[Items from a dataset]
►

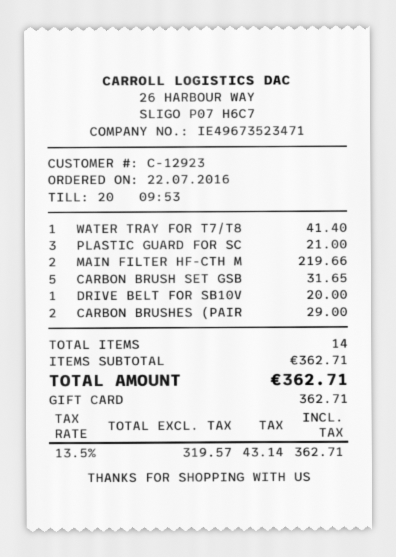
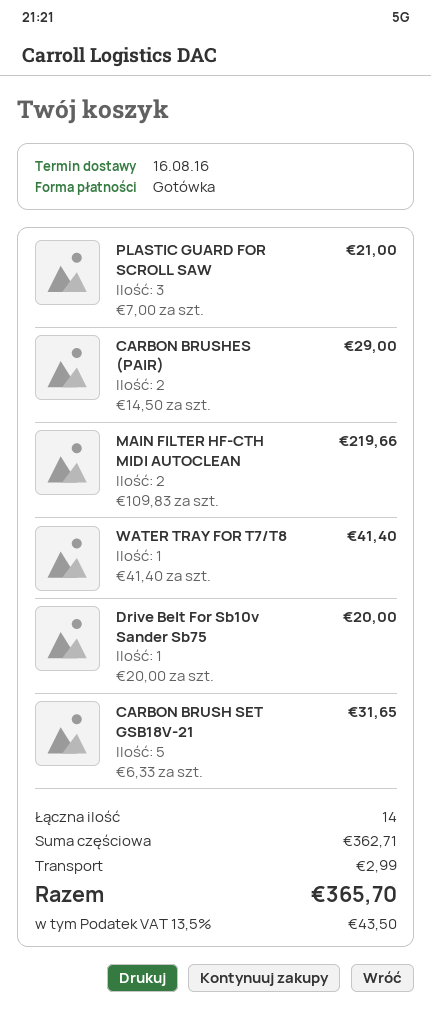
payment method: gift card -> cash
shipping: none -> 2.99
tax: 13.5% = 43.14 -> 13.5% = 43.50
total: 362.71 -> 365.70

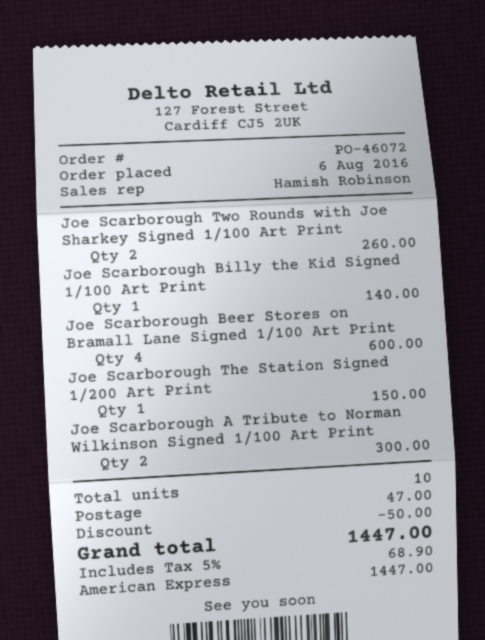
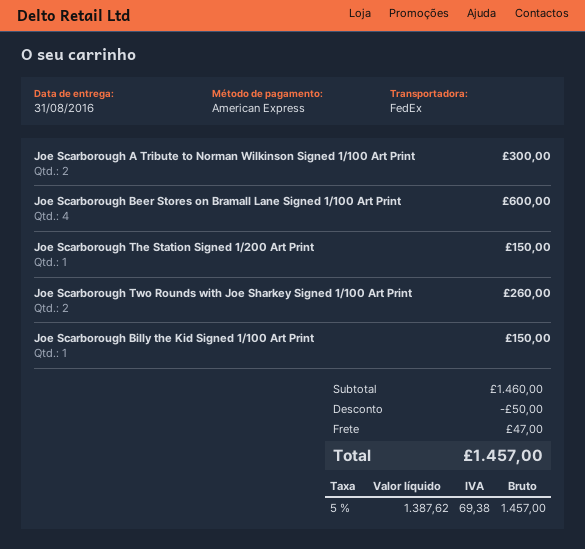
Joe Scarborough Billy the Kid Signed 1/100 Art Print: 1 for 140.00 -> 1 for 150.00
tax: 5% = 68.90 -> 5% = 69.38
total: 1447.00 -> 1457.00

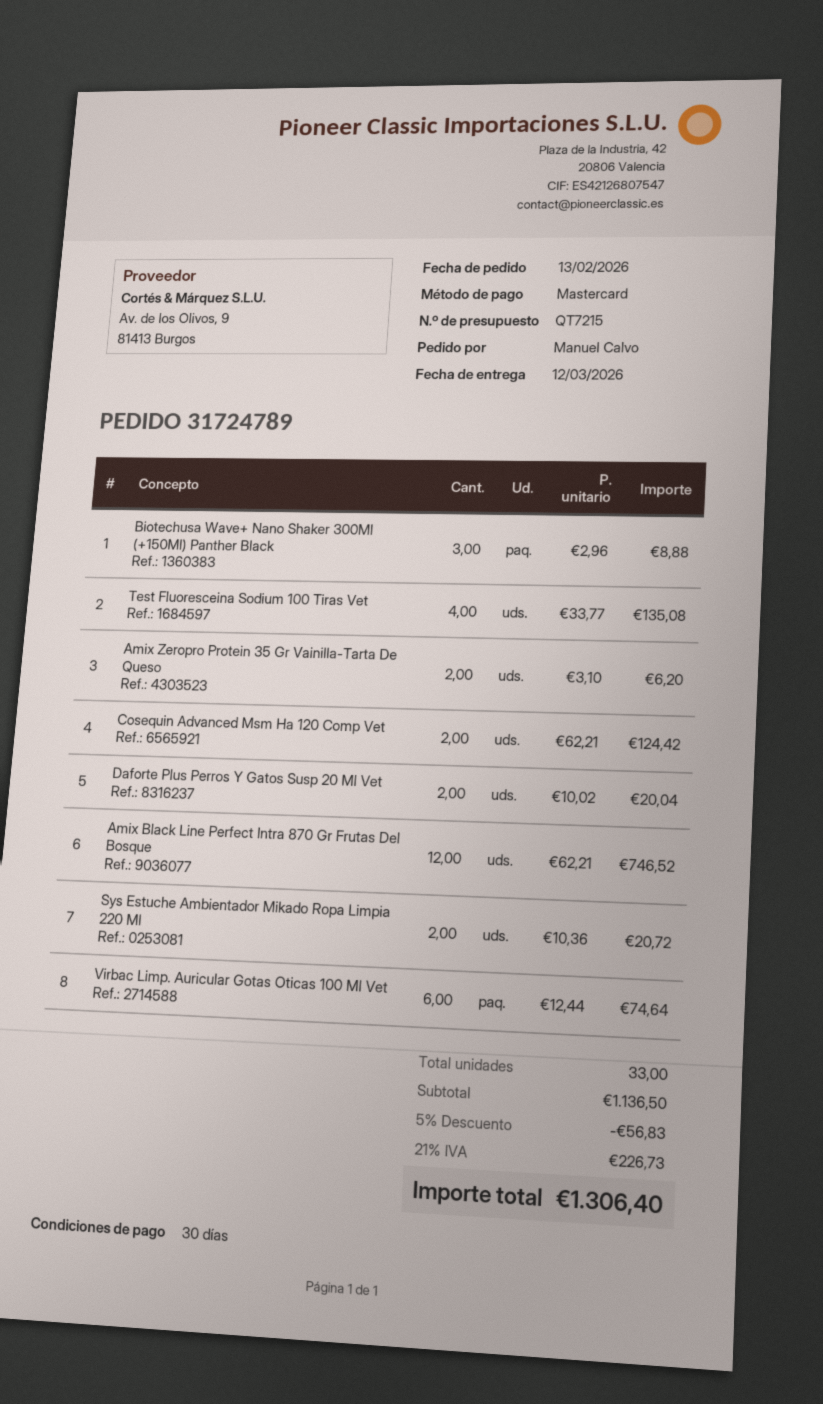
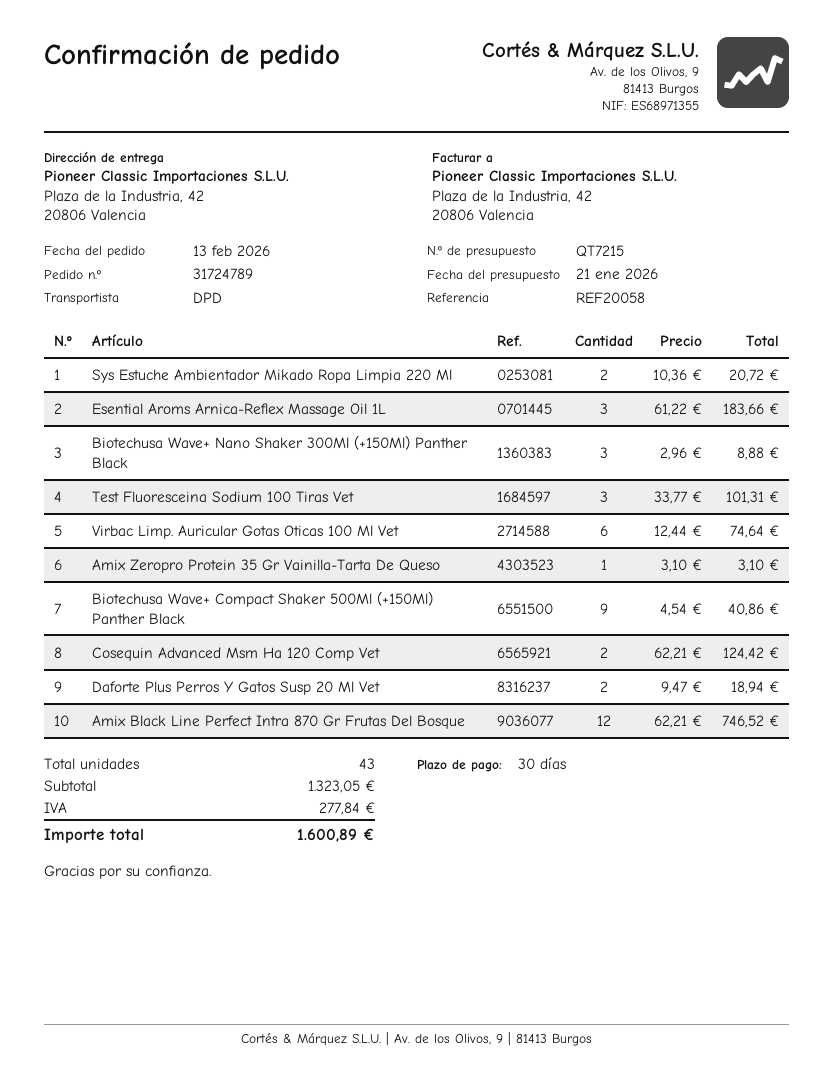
Test Fluoresceina Sodium 100 Tiras Vet: 4 x 33.77 = 135.08 -> 3 x 33.77 = 101.31
Amix Zeropro Protein 35 Gr Vainilla-Tarta De Queso: 2 x 3.10 = 6.20 -> 1 x 3.10 = 3.10
Daforte Plus Perros Y Gatos Susp 20 Ml Vet: 2 x 10.02 = 20.04 -> 2 x 9.47 = 18.94
Esential Aroms Arnica-Reflex Massage Oil 1L: none -> 3 x 61.22 = 183.66
Biotechusa Wave+ Compact Shaker 500Ml (+150Ml) Panther Black: none -> 9 x 4.54 = 40.86
total quantity: 33 -> 43
subtotal: 1136.50 -> 1323.05
discount: 5% = 56.83 -> none
tax: 226.73 -> 277.84
total: 1306.40 -> 1600.89

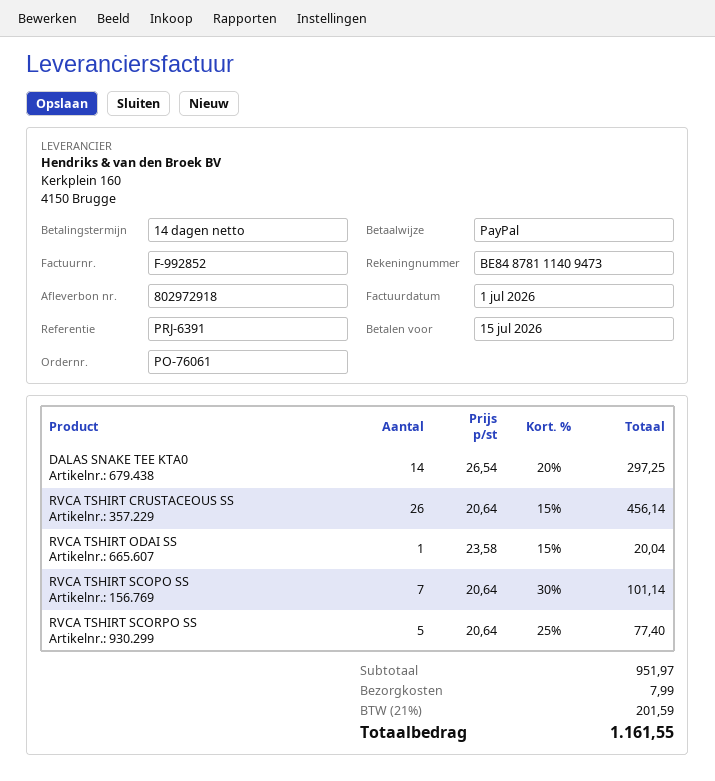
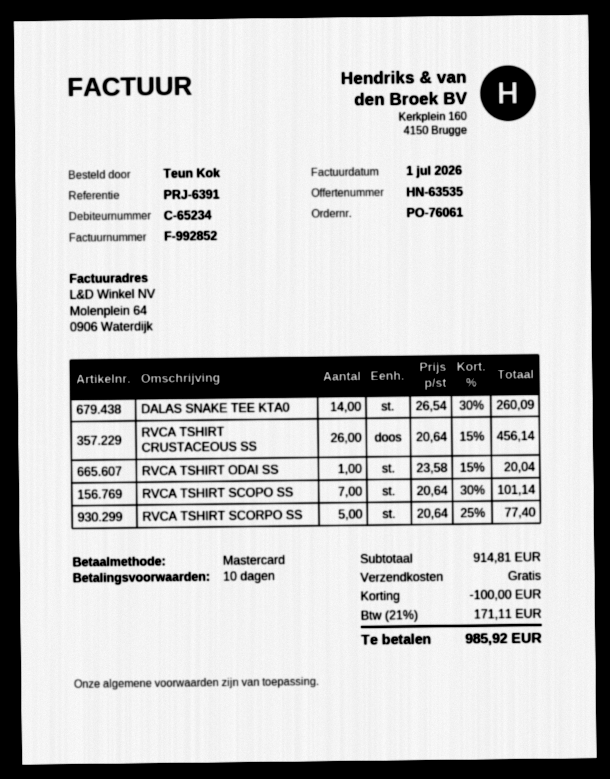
payment terms: 14 days -> 10 days
payment method: PayPal -> Mastercard
DALAS SNAKE TEE KTA0: 14 x 26.54 - 20% = 297.25 -> 14 x 26.54 - 30% = 260.09
subtotal: 951.97 -> 914.81
discount: none -> 100.00
shipping: 7.99 -> 0.00
tax: 21% = 201.59 -> 21% = 171.11
total: 1161.55 -> 985.92

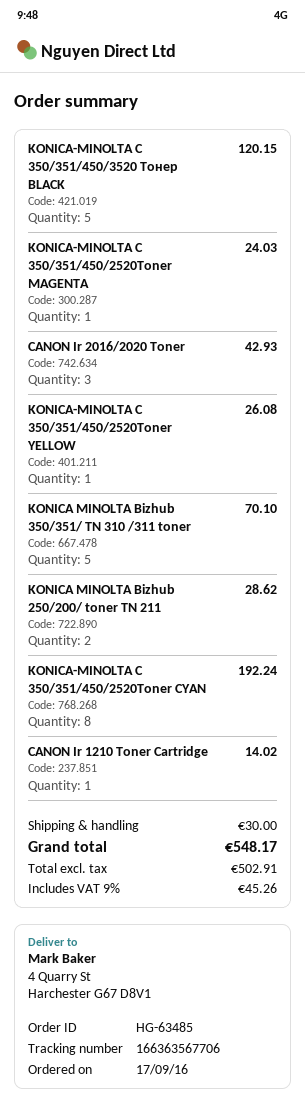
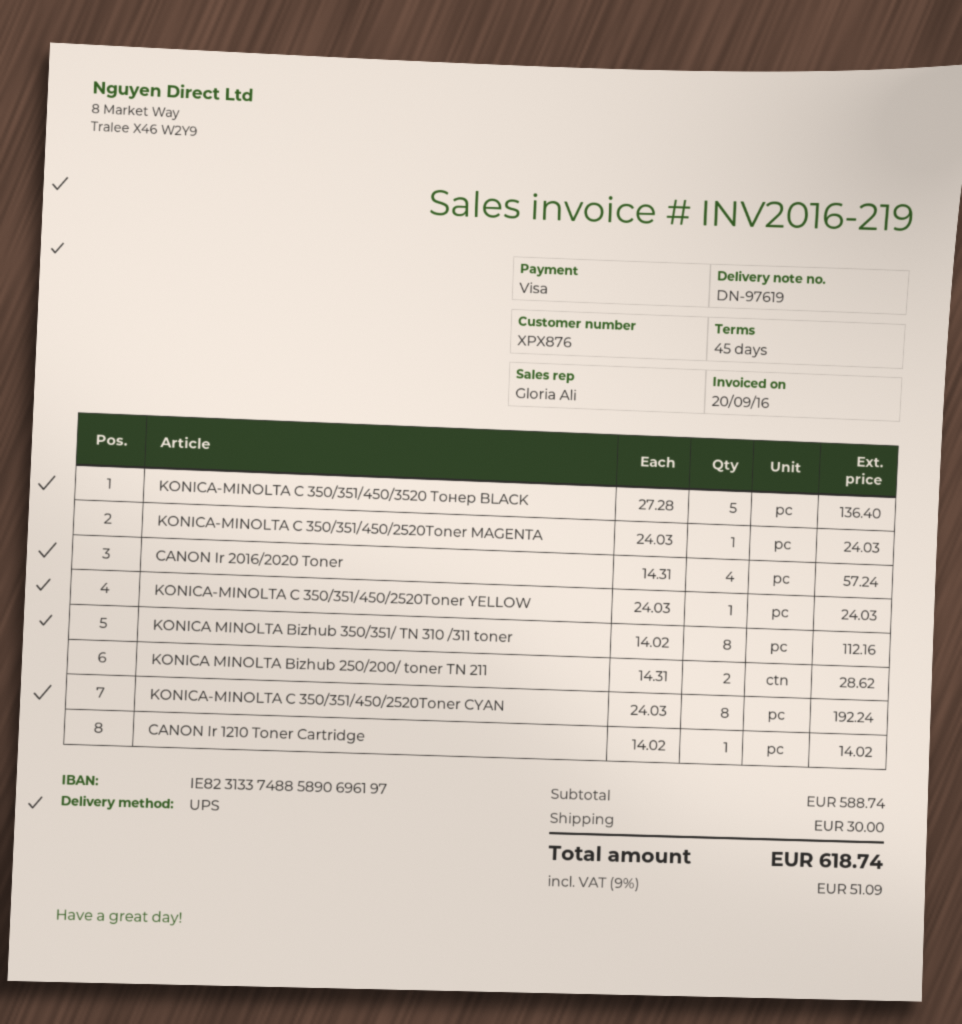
KONICA-MINOLTA C 350/351/450/3520 Тонер BLACK: 5 for 120.15 -> 5 for 136.40
CANON Ir 2016/2020 Toner: 3 for 42.93 -> 4 for 57.24
KONICA-MINOLTA C 350/351/450/2520Тoner YELLOW: 1 for 26.08 -> 1 for 24.03
KONICA MINOLTA Bizhub 350/351/ TN 310 /311 toner: 5 for 70.10 -> 8 for 112.16
tax: 9% = 45.26 -> 9% = 51.09
total: 548.17 -> 618.74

◄

• [About this task] Reproduce every line of the records containing the string "KONICA".

• [Written solution]
KONICA-MINOLTA C 350/351/450/3520 Тонер BLACK: 5 for 120.15 -> 5 for 136.40
KONICA-MINOLTA C 350/351/450/2520Тoner YELLOW: 1 for 26.08 -> 1 for 24.03
KONICA MINOLTA Bizhub 350/351/ TN 310 /311 toner: 5 for 70.10 -> 8 for 112.16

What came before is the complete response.